Short interfering RNA (siRNA) represents a rapidly expanding class of marketed oligonucleotide therapeutics. Due to its double-stranded nature, the characterization of siRNA is twofold: (i) at the single-strand (denaturing) level for impurity profiling and (ii) at the intact (nondenaturing) level to confirm duplex formation and quantify excess single strands (including single strand-derived impurities). While denaturing analysis can be carried out using conventional ion-pair reversed-phase liquid chromatography (IP-RPLC), nondenaturing characterization of siRNA is a significantly less straightforward task. Typical IP-RPLC conditions have an intrinsic denaturing effect on siRNA, thereby limiting the development of viable approaches for the intact duplex analysis.
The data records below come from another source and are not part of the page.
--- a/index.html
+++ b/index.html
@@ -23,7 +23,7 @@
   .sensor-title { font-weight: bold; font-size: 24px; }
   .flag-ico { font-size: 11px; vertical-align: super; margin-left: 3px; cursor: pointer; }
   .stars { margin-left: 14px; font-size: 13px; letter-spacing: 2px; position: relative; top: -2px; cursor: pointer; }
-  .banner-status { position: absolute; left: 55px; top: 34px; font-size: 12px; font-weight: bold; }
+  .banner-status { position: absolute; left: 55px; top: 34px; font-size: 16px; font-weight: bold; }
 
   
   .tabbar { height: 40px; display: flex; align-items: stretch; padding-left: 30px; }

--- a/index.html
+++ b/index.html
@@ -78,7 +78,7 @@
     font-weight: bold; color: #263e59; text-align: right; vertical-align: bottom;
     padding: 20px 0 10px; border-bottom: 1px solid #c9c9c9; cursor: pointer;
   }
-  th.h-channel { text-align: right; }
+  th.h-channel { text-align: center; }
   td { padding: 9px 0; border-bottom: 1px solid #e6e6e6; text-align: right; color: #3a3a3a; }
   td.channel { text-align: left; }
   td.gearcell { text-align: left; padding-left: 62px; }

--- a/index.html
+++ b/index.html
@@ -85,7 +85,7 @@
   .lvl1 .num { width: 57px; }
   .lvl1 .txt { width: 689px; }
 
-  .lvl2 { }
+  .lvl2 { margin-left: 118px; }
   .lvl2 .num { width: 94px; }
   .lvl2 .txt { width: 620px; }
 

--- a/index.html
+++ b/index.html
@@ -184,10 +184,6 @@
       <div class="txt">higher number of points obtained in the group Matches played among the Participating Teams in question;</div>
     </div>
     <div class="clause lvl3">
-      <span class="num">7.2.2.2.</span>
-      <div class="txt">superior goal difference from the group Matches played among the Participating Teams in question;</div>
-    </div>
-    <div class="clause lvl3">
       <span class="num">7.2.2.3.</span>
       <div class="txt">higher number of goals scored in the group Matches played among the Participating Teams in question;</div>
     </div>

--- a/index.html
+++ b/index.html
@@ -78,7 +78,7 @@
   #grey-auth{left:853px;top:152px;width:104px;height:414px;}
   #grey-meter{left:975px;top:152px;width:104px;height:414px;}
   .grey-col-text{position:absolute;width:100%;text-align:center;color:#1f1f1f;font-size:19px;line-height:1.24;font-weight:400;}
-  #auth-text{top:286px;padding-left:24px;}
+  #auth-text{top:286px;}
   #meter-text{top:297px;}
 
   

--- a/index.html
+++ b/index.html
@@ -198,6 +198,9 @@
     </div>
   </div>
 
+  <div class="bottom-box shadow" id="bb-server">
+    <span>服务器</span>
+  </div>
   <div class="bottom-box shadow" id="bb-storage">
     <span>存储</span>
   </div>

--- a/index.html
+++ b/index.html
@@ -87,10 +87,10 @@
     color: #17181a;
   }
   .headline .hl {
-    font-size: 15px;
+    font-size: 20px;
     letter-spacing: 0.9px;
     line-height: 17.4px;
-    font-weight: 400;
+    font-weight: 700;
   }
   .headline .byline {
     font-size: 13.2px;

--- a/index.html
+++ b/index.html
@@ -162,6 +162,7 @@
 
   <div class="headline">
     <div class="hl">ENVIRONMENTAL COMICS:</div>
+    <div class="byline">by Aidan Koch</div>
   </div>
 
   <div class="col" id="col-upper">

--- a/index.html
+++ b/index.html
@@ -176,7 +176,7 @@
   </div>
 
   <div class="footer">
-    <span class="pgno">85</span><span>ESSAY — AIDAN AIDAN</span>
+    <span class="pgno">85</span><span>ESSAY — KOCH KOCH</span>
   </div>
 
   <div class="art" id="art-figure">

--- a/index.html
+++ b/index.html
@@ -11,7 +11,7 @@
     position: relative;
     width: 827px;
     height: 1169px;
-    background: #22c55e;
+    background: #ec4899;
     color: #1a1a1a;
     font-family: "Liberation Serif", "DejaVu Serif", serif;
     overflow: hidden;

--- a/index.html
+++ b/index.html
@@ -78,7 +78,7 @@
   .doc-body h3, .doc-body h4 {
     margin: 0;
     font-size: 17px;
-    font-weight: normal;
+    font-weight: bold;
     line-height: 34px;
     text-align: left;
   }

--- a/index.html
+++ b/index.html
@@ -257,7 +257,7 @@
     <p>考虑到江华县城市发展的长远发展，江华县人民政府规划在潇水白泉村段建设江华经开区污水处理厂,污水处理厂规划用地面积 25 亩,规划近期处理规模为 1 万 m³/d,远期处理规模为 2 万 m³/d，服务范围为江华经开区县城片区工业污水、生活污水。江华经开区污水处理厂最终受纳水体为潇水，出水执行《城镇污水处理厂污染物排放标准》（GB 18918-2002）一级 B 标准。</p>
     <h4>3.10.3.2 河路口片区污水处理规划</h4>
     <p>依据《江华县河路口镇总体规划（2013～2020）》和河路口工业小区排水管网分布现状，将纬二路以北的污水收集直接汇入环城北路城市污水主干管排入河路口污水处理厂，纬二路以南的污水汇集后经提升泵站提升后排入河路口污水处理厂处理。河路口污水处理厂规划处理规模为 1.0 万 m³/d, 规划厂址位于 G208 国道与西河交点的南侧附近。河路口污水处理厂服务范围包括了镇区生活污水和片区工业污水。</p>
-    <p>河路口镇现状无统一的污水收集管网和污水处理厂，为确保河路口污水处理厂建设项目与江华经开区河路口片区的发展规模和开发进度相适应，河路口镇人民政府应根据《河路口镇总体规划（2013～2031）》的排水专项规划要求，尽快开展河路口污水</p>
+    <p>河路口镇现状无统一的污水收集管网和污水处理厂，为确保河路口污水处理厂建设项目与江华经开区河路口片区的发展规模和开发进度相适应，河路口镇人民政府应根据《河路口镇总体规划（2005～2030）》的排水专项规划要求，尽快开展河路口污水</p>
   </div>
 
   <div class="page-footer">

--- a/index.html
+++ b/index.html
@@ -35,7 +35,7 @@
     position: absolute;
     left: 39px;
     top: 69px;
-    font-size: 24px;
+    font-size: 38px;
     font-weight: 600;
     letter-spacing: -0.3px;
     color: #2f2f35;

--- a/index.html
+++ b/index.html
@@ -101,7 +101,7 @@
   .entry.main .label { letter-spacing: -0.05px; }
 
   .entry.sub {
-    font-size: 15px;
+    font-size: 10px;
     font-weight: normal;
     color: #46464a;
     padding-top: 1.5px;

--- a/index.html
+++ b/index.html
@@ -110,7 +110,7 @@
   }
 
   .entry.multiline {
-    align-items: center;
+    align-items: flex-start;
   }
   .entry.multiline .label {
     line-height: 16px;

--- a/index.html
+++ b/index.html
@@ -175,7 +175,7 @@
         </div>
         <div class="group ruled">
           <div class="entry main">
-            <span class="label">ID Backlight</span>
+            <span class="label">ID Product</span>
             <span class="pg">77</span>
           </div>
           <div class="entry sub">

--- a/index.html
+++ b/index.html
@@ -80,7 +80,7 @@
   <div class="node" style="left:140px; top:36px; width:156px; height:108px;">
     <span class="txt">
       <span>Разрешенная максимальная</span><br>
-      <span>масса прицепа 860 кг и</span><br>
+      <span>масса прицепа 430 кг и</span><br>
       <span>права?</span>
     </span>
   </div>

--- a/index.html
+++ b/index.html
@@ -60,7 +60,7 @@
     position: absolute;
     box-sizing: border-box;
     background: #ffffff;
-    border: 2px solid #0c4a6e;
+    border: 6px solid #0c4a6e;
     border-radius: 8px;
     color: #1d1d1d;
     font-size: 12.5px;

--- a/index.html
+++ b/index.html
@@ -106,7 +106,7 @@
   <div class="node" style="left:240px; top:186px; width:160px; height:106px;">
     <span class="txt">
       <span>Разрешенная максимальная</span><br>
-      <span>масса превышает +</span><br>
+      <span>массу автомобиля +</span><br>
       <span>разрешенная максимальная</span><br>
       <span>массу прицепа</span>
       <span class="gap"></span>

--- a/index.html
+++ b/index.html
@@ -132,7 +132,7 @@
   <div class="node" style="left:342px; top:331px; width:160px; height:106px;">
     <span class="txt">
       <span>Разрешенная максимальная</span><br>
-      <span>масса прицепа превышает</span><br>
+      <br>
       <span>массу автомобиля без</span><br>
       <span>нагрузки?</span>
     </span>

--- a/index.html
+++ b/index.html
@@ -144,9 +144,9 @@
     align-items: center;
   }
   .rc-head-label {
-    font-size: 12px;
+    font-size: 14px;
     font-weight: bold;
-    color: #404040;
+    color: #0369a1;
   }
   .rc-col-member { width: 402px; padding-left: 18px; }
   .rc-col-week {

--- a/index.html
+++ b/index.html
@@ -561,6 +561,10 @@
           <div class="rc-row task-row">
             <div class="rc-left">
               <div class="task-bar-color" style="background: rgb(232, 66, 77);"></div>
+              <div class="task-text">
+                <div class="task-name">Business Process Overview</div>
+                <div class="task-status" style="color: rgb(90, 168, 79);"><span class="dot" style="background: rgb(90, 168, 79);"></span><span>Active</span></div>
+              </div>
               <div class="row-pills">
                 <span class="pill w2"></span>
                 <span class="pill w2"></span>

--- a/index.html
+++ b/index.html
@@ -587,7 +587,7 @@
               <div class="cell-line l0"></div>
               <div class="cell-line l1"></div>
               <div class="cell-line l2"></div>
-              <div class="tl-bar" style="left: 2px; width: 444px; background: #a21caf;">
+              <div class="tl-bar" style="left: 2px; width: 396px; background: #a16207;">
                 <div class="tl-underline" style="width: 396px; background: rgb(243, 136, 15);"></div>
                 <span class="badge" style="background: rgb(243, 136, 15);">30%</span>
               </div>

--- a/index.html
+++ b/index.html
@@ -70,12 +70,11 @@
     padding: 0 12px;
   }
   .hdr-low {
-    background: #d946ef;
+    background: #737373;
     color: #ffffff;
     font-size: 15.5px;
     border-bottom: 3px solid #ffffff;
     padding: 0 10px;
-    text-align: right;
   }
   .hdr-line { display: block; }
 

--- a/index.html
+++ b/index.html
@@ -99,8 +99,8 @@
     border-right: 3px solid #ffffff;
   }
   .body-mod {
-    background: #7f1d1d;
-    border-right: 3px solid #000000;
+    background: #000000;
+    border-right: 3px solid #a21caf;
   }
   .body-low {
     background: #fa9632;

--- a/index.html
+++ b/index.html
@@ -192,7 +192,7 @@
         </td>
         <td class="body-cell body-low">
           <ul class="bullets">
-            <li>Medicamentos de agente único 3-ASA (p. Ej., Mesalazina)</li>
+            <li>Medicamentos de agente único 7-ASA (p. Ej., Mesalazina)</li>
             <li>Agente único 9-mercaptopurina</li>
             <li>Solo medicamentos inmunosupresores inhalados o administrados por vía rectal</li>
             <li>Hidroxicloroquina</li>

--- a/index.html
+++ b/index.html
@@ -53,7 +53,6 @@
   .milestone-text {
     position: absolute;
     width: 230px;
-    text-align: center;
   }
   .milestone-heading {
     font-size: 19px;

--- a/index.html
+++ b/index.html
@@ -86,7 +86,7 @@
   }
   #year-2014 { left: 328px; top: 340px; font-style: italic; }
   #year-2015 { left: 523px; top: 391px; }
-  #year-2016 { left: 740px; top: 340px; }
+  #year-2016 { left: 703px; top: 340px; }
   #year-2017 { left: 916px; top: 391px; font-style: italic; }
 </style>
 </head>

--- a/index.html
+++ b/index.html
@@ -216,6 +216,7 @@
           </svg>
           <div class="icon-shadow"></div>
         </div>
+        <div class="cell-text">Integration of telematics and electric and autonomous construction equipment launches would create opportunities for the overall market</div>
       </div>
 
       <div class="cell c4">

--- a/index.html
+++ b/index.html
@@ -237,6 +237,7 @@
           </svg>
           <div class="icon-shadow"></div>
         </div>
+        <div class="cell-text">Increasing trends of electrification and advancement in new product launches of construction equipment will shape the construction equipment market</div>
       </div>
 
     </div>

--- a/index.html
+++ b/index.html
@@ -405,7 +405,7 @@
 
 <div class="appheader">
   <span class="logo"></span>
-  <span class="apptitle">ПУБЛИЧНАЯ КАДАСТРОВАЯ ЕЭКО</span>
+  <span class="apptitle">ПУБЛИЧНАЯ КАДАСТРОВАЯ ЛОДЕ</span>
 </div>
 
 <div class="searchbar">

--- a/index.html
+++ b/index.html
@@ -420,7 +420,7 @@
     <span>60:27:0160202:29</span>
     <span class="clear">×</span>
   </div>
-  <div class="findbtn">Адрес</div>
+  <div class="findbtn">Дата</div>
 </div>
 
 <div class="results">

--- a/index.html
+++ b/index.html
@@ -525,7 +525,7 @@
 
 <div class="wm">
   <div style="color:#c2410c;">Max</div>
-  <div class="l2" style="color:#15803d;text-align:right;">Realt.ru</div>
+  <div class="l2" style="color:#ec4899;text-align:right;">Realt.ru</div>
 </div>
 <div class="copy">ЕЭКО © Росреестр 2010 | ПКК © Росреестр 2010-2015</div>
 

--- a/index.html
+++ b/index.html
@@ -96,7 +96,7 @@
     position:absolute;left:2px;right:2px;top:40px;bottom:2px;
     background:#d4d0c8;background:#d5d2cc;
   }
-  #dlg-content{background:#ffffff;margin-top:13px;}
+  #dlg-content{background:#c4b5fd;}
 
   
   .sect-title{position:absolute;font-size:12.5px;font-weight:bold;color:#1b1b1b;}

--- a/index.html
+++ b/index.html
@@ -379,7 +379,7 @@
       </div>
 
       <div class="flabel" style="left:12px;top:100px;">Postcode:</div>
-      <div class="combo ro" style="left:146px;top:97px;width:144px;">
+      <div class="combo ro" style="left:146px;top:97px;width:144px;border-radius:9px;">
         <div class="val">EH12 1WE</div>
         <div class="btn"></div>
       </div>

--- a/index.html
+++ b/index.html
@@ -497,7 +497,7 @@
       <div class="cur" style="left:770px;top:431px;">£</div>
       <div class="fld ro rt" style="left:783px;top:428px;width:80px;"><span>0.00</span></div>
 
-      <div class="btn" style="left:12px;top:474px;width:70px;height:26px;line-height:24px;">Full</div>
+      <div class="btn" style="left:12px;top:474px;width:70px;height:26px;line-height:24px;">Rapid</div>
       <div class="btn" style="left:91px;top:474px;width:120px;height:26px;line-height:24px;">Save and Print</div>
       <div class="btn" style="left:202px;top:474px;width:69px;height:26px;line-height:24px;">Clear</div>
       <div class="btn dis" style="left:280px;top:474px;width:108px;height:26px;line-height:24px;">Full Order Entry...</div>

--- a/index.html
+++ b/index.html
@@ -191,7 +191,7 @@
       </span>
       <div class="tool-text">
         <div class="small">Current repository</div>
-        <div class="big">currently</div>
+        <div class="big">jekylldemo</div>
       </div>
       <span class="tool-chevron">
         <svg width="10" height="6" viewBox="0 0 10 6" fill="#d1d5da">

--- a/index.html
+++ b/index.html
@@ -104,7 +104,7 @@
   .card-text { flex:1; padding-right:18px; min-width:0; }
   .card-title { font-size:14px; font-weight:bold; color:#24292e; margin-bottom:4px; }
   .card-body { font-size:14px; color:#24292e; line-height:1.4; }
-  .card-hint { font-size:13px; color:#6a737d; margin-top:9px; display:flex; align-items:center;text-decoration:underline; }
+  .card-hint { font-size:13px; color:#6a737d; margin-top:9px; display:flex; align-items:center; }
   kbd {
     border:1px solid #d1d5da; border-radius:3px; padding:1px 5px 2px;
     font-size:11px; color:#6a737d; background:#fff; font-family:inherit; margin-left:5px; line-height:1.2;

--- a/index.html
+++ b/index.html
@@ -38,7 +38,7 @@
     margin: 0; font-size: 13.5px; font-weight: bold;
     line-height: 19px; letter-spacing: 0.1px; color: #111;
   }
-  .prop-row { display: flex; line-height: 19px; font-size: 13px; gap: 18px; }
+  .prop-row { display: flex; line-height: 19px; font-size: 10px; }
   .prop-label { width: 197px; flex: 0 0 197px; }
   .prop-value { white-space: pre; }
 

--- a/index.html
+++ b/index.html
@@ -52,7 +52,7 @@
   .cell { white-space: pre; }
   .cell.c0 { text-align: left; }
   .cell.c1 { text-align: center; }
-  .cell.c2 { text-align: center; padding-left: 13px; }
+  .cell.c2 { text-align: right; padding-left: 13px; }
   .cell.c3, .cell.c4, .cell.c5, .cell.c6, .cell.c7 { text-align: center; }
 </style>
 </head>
In this study, we demonstrate, through the design of experiments of siRNA melting temperatures and chromatography analyses, that the simple addition of salts, such as phosphate-buffered saline and ammonium acetate, to eluents enhances the suitability of IP-RPLC for the nondenaturing analysis of siRNA during both UV- and mass spectrometry-based analysis. This work represents a milestone in overcoming the challenges associated with nondenaturing analysis of siRNAs by IP-RPLC and offers a fresh angle for exploring IP-RPLC of siRNAs.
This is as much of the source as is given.